Wir hoffen auch, dass Bulgarien seine grundsätzliche Position Makedonien gegenüber ändert und die Nation als gleichberechtigtes Mitglied in den Vereinten Nationen und auch in der NATO und zukünftig auch in der EU ansehen wird. Wir geben an dieser Stelle zu bedenken, dass Bulgarien beim NATO-Beitritt des Landes keinerlei Bedenken geäußert hatte. Dieses Verhalten Bulgariens, indem es offen die historische Legitimation einer Nation und NATO-Bündnispartners in Frage stellt, kann langfristig zu einem Sicherheitsproblem innerhalb des südöstlichen Flügels der NATO werden, wenn auf dieser Grundlage Vertrauen und Kooperationsbereitschaft gefährdet werden.
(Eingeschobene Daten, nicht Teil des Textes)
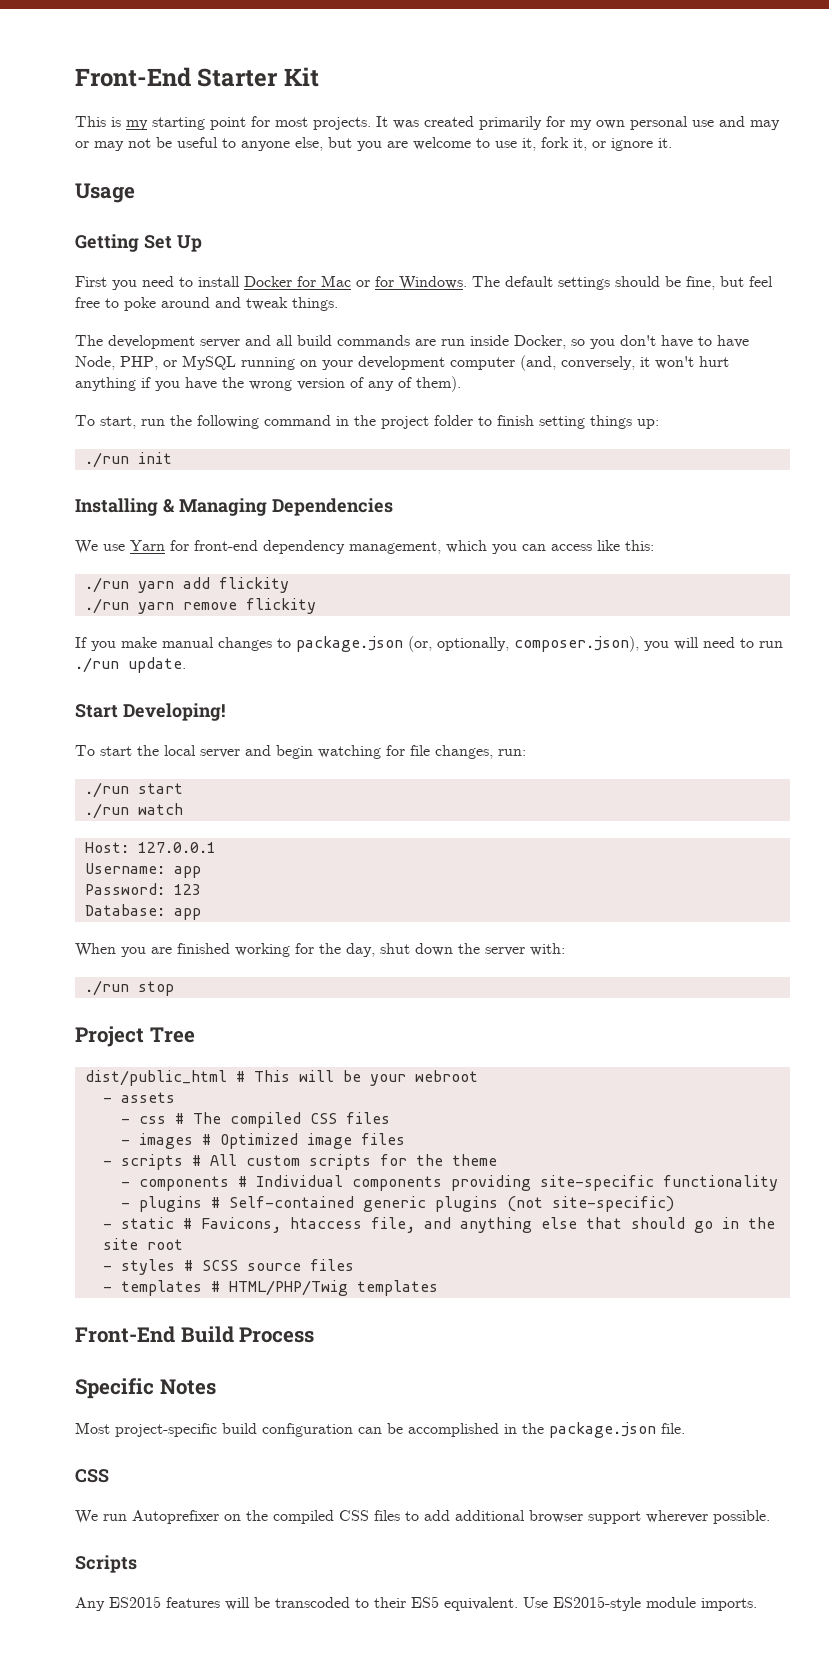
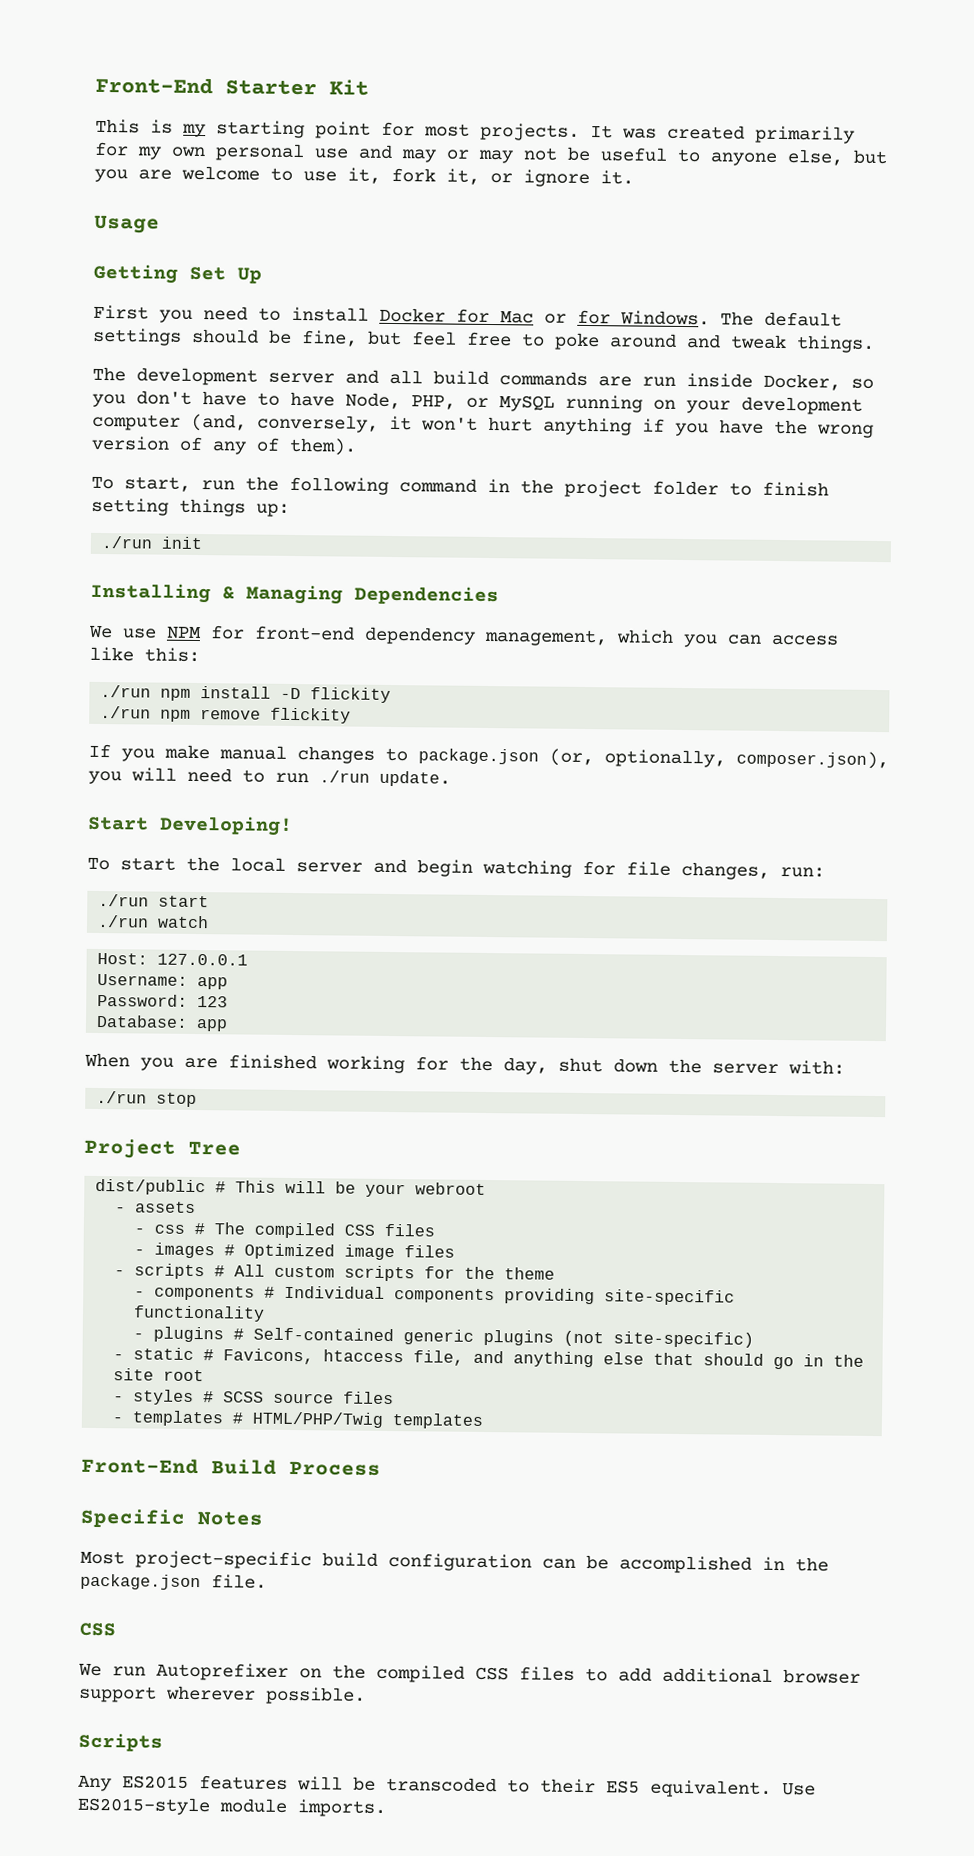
[130,540,165,551] Yarn -> [166,626,202,640] NPM
[137,577,210,593] yarn add -> [160,686,302,701] npm install -D
[137,602,174,614] yarn -> [160,709,192,722] npm
[84,1070,227,1086] dist/public_html -> [95,1178,207,1196] dist/public

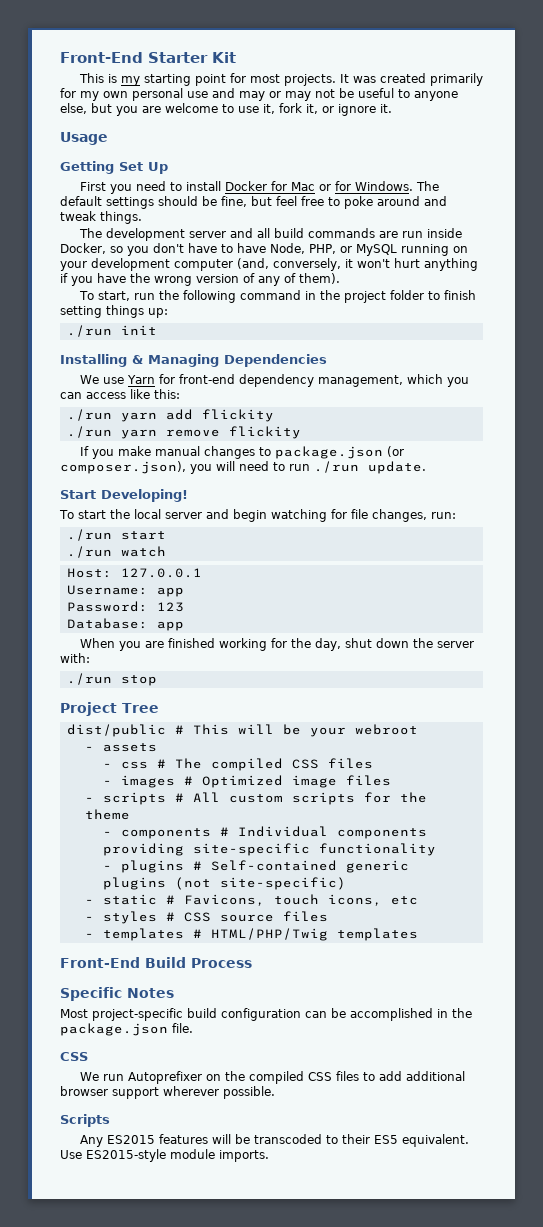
[166,626,202,640] NPM -> [126,375,155,384] Yarn
[160,686,302,701] npm install -D -> [120,409,193,422] yarn add
[160,709,192,722] npm -> [120,429,157,439] yarn
[549,748,726,768] (or, optionally, -> [386,446,404,457] (or
[323,1349,865,1370] [113,1368,205,1382] htaccess file, and anything else that should go in the site root -> [273,894,418,906] touch icons, etc
[223,1391,265,1403] SCSS -> [183,912,211,922] CSS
Wir hoffen, dass wir mit unseren Ausführungen bei Ihnen auf Verständnis stoßen können und entschuldigen uns an dieser Stelle für die teilweise längeren Ausführungen. Aufgrund der Komplexität der bilateralen Beziehungen beider Länder hielten wir dies jedoch für unumgänglich. Wir können Ihnen versichern, dass es sich hierbei um keine Minderheitenposition handelt, sondern weite Teile der makedonischen Zivilgesellschaft, Expert*innen aus makedonischen Think Tanks sowie die makedonische Gemeinschaft in Deutschland unserer dargelegten Position so anschließen können.

Nach über 17 Jahren Kandidatenstatus hat Makedonien es nun endlich verdient, unter den gleichen Voraussetzungen wie alle bisherigen Beitrittskandidaten die Beitrittsverhandlungen zu führen. Das Land hat hier deutlich Kompromissbereitschaft in der Vergangenheit gezeigt, und hat dabei Schritte unternommen, die bisher von keinem weiteren Beitrittskandidaten verlangt worden waren. Weitere sog. „Kompromisse“, die sich auf die Identität des makedonischen Volkes, seiner Sprache, Kultur und der eigenen Geschichte beziehen, sind nicht möglich.

Die bilateralen Positionen Bulgariens und die sich daraus ergebenden Forderungen sind nicht kalkulierbar und können nicht vorhergesehen werden. Sie haben keinen Zusammenhang mit den Beitrittskriterien und verletzen das garantierte Selbstbestimmungsrecht im Rahmen der Vereinten Nationen. Aus diesem Grund muss der Beitrittsverhandlungsrahmen von diesen Elementen bereinigt werden. Ansonsten kann Makedonien seinen Beitrittsprozess nicht weiter fortsetzen und kann eventuell verstärkt in den Einflussbereich weiterer globaler Akteure geraten.

Wir danken Ihnen für Ihre Aufmerksamkeit und hoffen auf Ihre weitere Unterstützung Makedoniens auf dem Weg in die Europäische Union.